Because if the distinction plays the part _Pirsig_ wants it to play, an
_explanatory_/_justificatory_ role, then you've blundered into having to
answer the skeptic, and so epistemology, and so the Subject-Object
Metaphysics.
dmb replies:
One of the main reasons for skipping over the bulk of your arguments is that
I think the entire edifice is perched on a misconception, the same
misconception that Sam suffers from. You've both likened Kant's view with
Pirsig's but, as we see in the quotes, the MOQ explicitly rejects that view.
As a result, the undifferentiated aesthetic continuum is confused with SOM's
world of things, which is exactly what it is NOT. Nothingness is
no-thing-ness and how can no thingness be things in themselves. See? Such a
confusion utterly defies the concept of undividness. The primary empirical
reality is experience without subjects or objects, without phenomenea or
nomena. Those are concepts and things and are, by definition, NOT
nothingness, not undivided.
And the reason Pirsig makes the split between static and dynamic, rather
than between subjects and objects or even classic and romantic, is because
the aim of the MOQ is to bring the mystical experience within a metaphysical
frameworlk, which is NOT the case with SOM. SOM, as Pirsig so often reminds
us, can't explain mysticism worth a damn and in fact filter's it out.

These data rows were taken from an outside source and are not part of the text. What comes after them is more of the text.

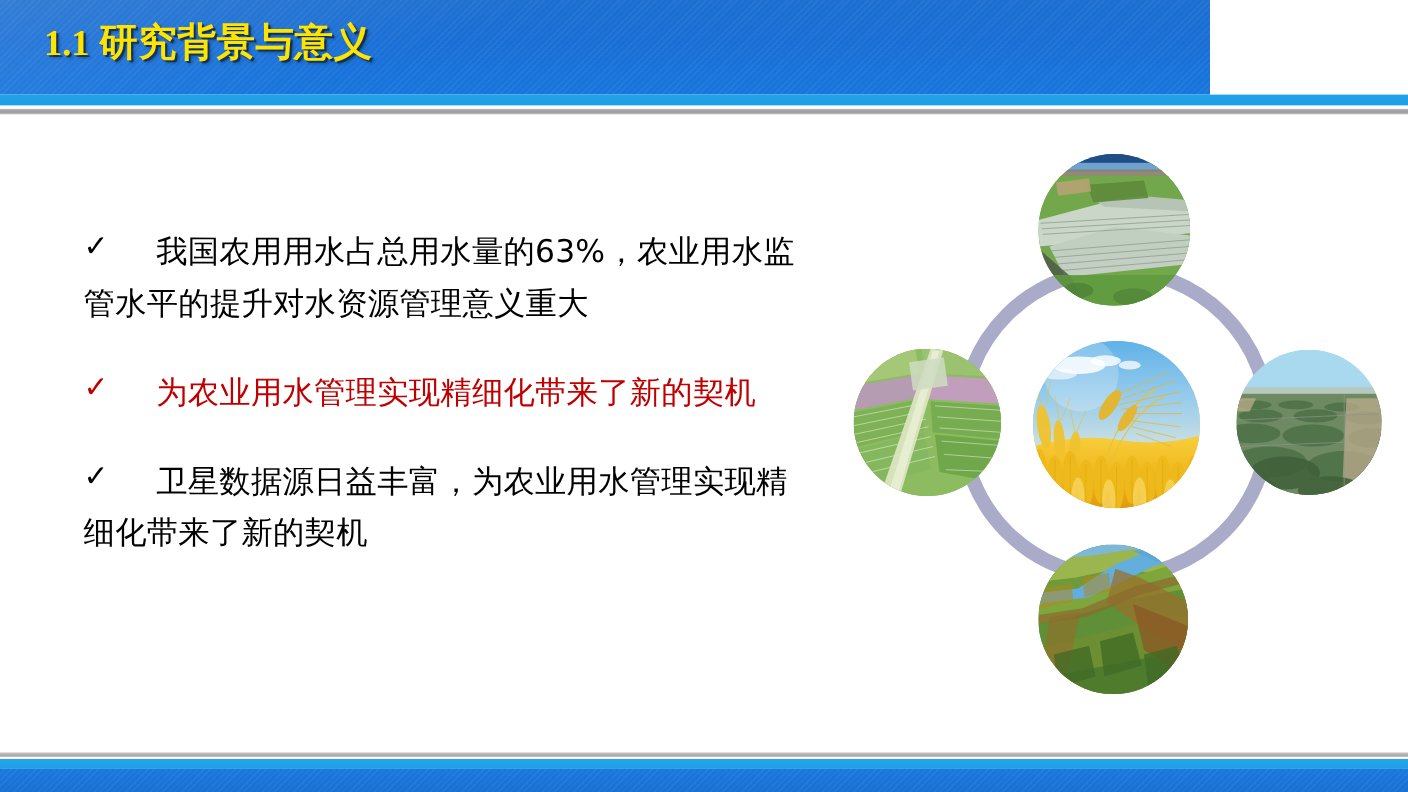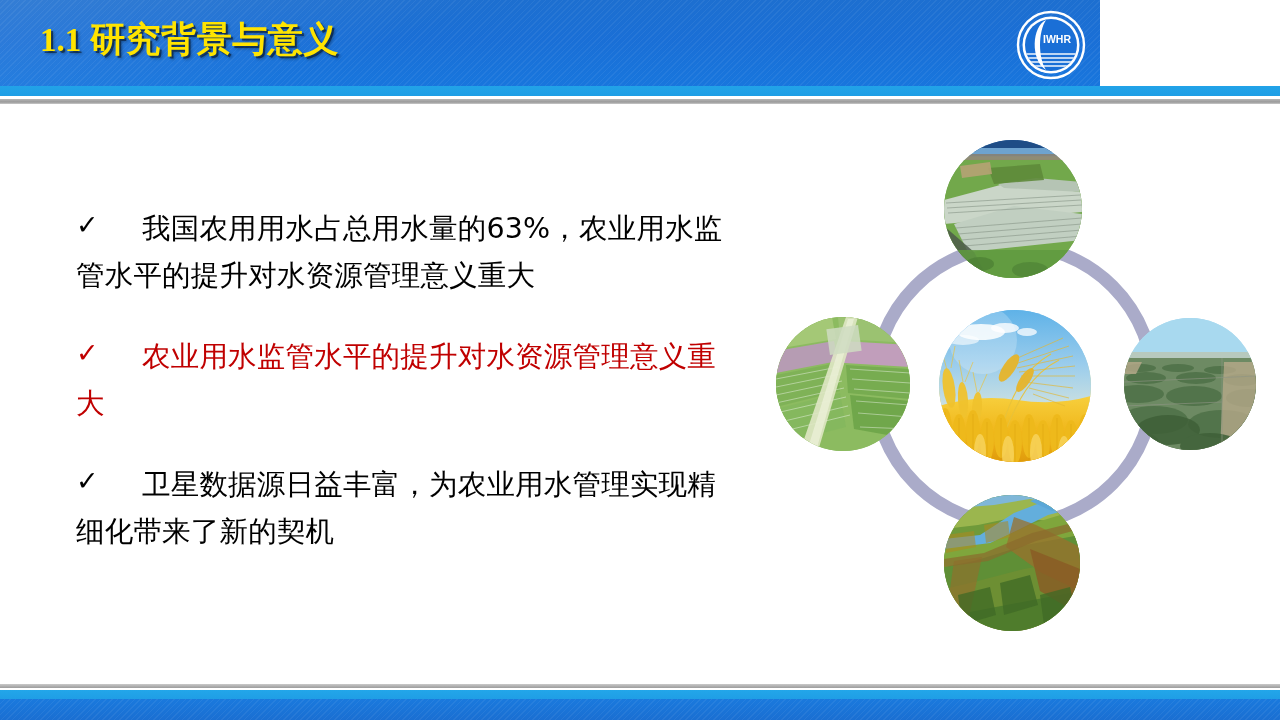--- a/index.html
+++ b/index.html
@@ -294,29 +294,6 @@
     </div>
 
 
-    <div class="logo">
-      <svg viewBox="0 0 70 70" width="70" height="70">
-        <defs>
-          <clipPath id="innerClip">
-              <circle cx="35" cy="35" r="26"></circle>
-            </clipPath>
-        </defs>
-        <circle cx="35" cy="35" r="33" fill="none" stroke="#ffffff" stroke-width="2.4"></circle>
-        <circle cx="35" cy="35" r="28.5" fill="#ffffff"></circle>
-        <circle cx="35" cy="35" r="26" fill="#1a6fd6"></circle>
-        <g clip-path="url(#innerClip)">
-          <g stroke="#ffffff" stroke-width="1.5" opacity="0.95">
-            <line x1="9" y1="44" x2="61" y2="44"></line>
-            <line x1="9" y1="48" x2="61" y2="48"></line>
-            <line x1="9" y1="52" x2="61" y2="52"></line>
-            <line x1="9" y1="56" x2="61" y2="56"></line>
-          </g>
-          <path d="M30 10 C16 16, 14 50, 30 60 C22 48, 22 22, 30 10 Z" fill="#ffffff"></path>
-          <path d="M31 11 C20 18, 19 48, 31 59 L35 59 L35 11 Z" fill="#ffffff" opacity="0.0"></path>
-        </g>
-        <text x="41" y="33" font-family="Liberation Sans, sans-serif" font-size="10.5" font-weight="bold" fill="#ffffff" text-anchor="middle">IWHR</text>
-      </svg>
-    </div>
   </div>
 
   <div class="band-cyan"></div>

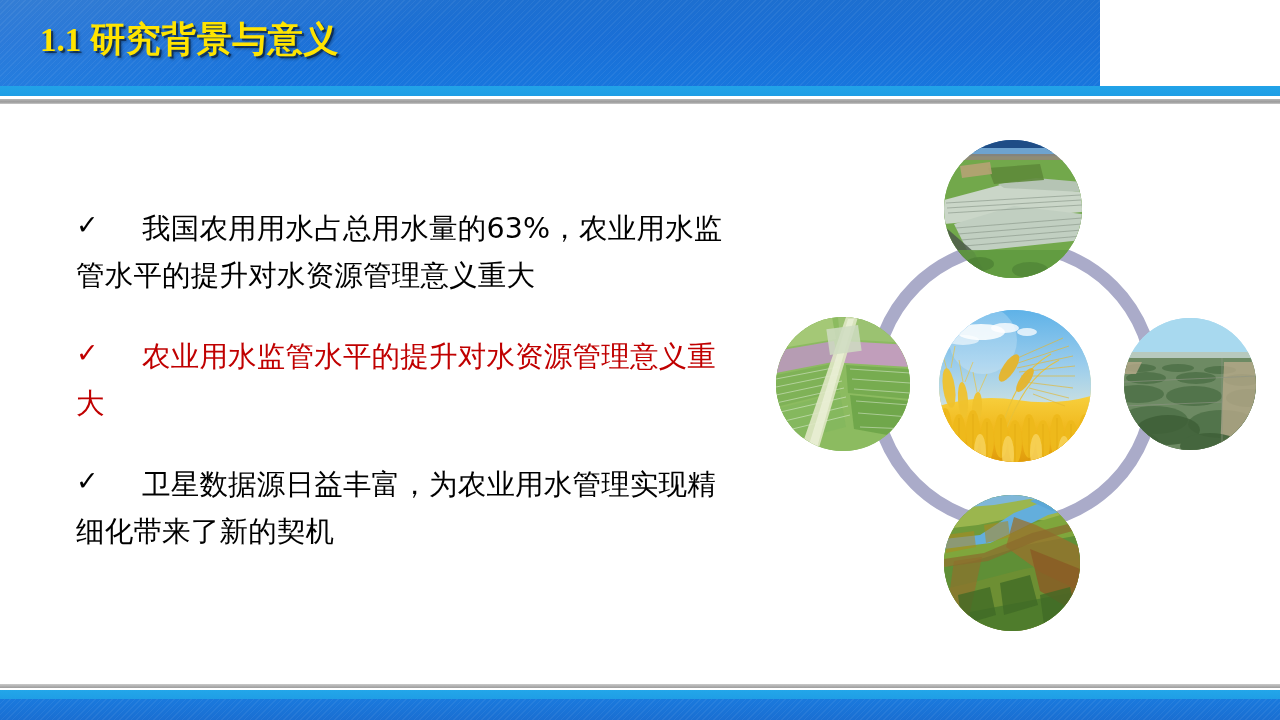--- a/index.html
+++ b/index.html
@@ -309,7 +309,7 @@
 
     <div class="bullet b2">
       <span class="bullet-mark">✓</span>
-      <div class="bullet-text">农业用水监管水平的提升对水资源管理意义重大</div>
+      <div class="bullet-text">为农业用水管理实现精细化带来了新的契机</div>
     </div>
 
     <div class="bullet b3">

Try to imagine a form of consciousness that is not subjective. Try to
imagine thoughts without a thinker and you start to see that the West mind
believes that subjective experience is the only kind and is the basis of all
other knowledge. We believe this so thoroughly that its almost impossible to
imagine consciousness of any other kind. But that's the idea. Immediate
experience is not about a subject in direct contact with an external realm.
Instead, it is the experience before such conceptions occur. Pirsig is not
saying that subjects create concepts about the world, he's saying the
subjective self AND the external world are BOTH intellectual constructs.
See? So the rejection of Kantian epistemolgy is not just explictly stated,
it is an inherent part of the structure of the MOQ. It rejects subjectivity
and objectivity as being primary and gives that role to DQ which precedes
both.
We can understand Pirsig better if we CONTRAST his MOQ with what Kant says,
but otherwise you're reading Pirsig through the very assumptions he's
rejected and its hard to imagine a more certain way to confuse things.